-- Data records follows --
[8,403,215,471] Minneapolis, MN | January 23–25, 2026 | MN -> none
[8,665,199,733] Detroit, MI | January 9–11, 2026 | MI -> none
-- Data records concluded --
-- Data records follows --
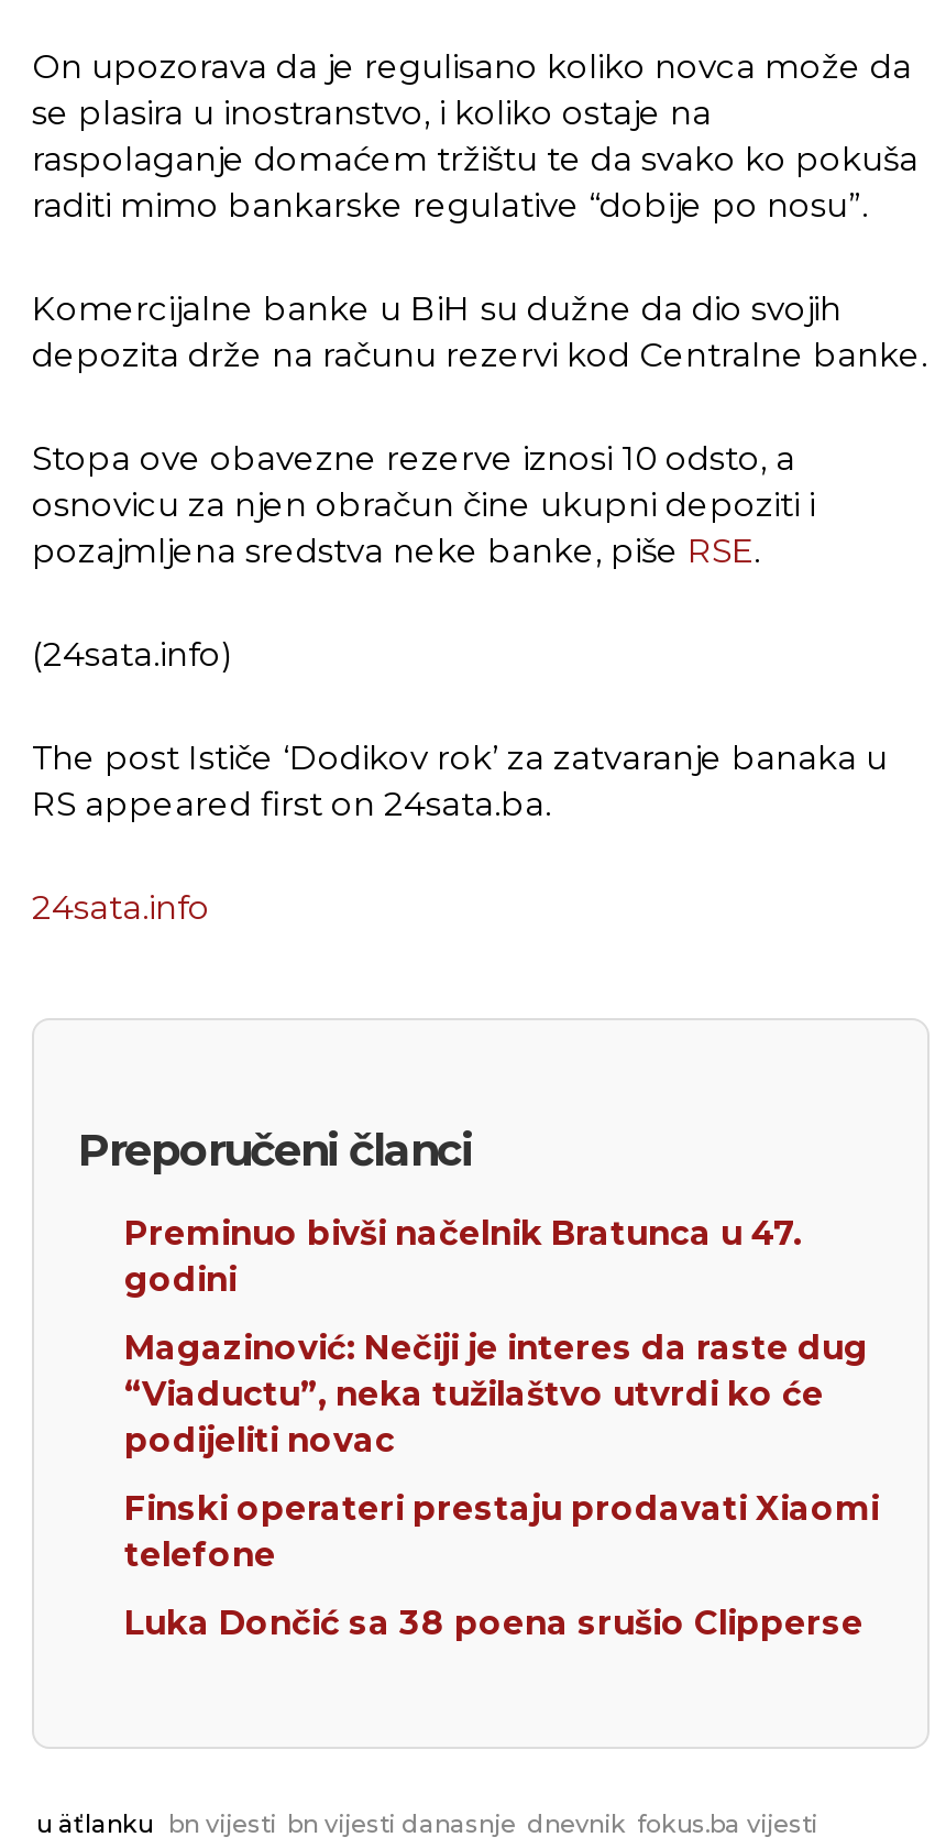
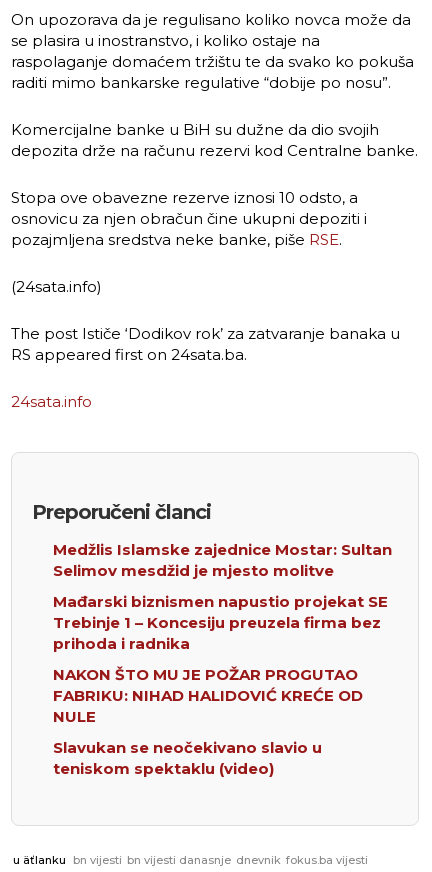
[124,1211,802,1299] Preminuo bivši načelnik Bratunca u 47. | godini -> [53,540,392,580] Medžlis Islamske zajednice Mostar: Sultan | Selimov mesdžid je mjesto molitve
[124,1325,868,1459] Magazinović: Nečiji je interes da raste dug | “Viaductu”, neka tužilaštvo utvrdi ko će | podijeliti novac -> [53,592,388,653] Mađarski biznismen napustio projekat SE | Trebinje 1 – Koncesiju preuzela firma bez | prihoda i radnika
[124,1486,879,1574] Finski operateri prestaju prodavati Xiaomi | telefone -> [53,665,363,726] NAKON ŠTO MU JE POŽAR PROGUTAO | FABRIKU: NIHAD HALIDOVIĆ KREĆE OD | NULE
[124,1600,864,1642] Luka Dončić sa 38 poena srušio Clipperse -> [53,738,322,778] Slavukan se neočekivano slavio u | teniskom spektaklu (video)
-- Data records concluded --
-- Data records follows --
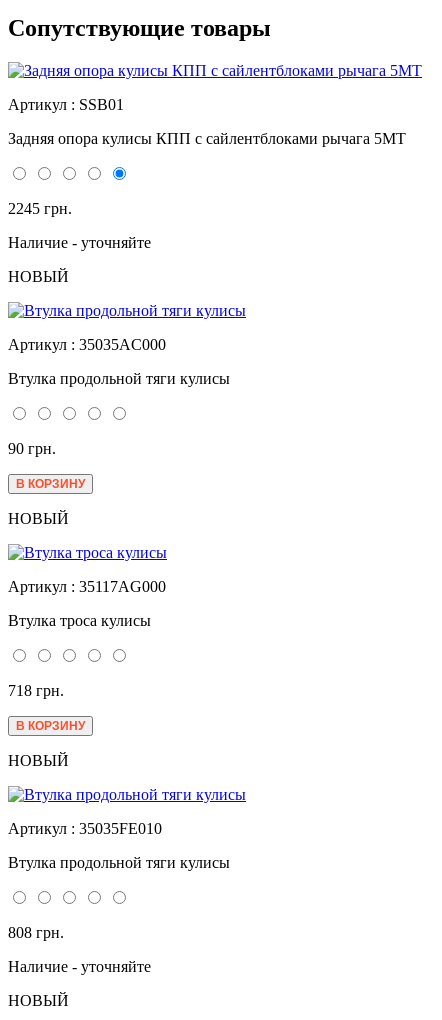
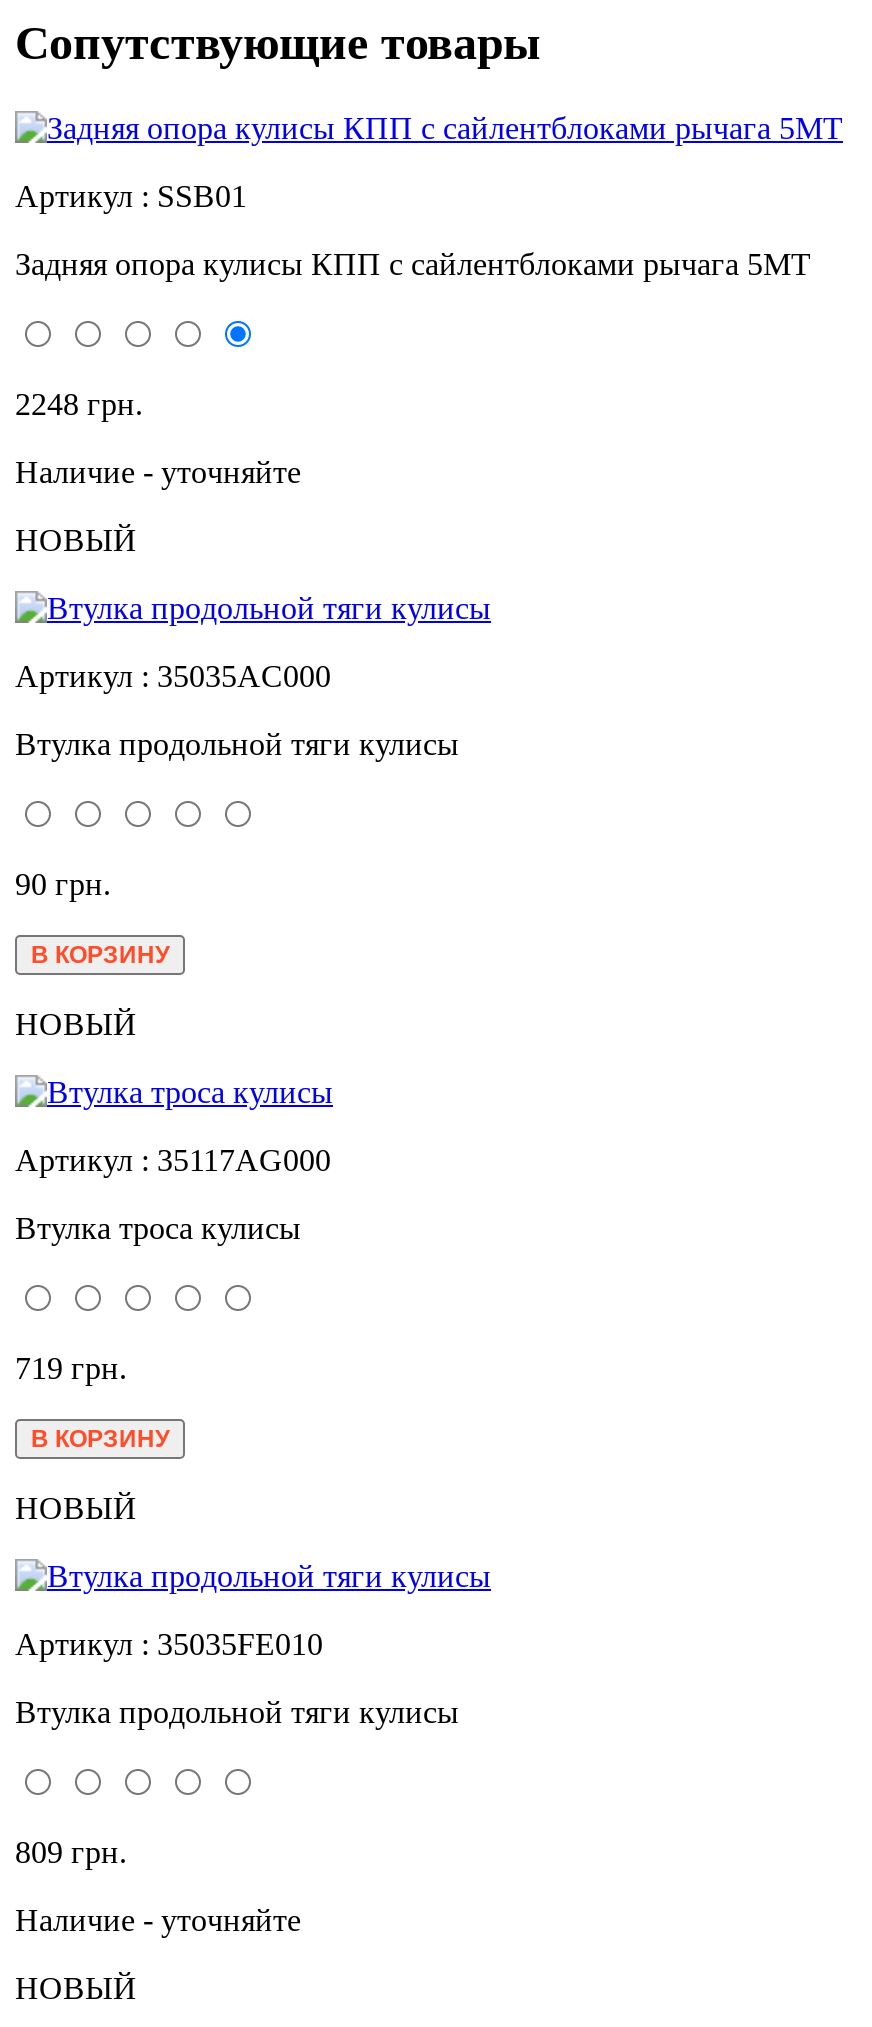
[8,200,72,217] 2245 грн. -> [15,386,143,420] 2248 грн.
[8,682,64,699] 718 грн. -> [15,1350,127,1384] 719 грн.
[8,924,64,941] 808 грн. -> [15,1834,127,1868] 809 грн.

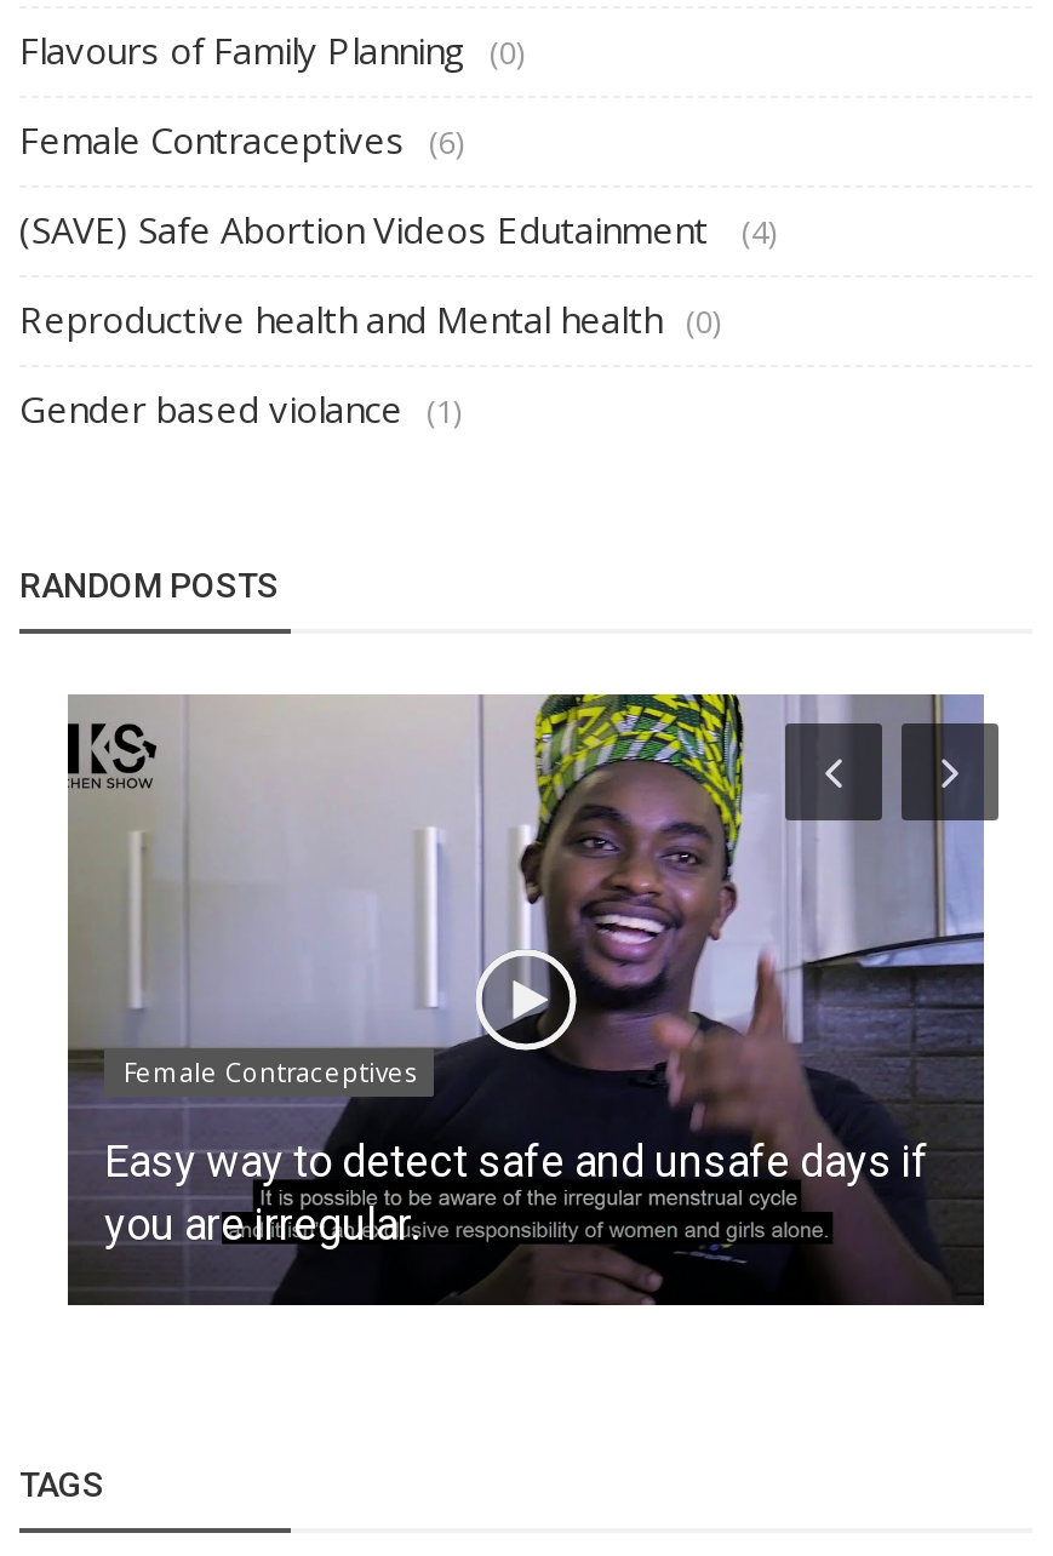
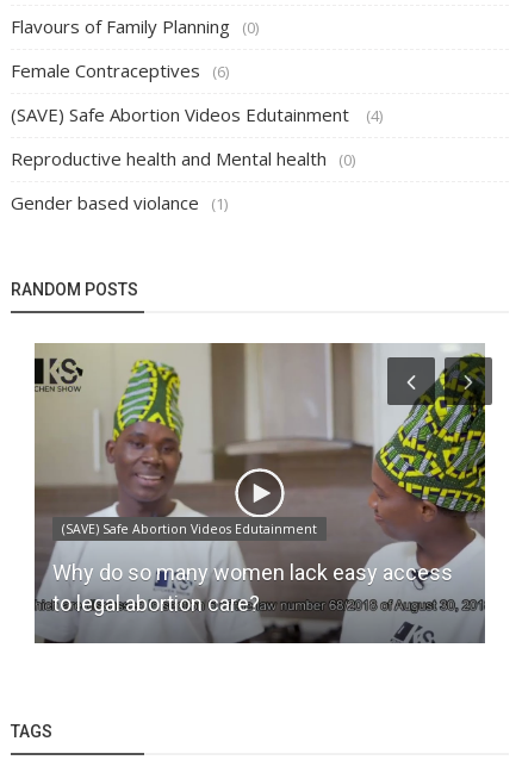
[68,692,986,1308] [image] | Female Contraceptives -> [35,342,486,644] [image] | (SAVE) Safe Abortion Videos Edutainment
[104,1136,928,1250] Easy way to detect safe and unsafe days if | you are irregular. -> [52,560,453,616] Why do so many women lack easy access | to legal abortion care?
-- Data records concluded --
§ The task: Your answer must be the exact lines from the records above, from the one containing "[8,682,64,699] 718 грн." through the one containing "[104,1136,928,1250] Easy way", both included, with every picture left out.

§ Answer below:
[8,682,64,699] 718 грн. -> [15,1350,127,1384] 719 грн.
[8,924,64,941] 808 грн. -> [15,1834,127,1868] 809 грн.

[68,692,986,1308] [image] | Female Contraceptives -> [35,342,486,644] [image] | (SAVE) Safe Abortion Videos Edutainment
[104,1136,928,1250] Easy way to detect safe and unsafe days if | you are irregular. -> [52,560,453,616] Why do so many women lack easy access | to legal abortion care?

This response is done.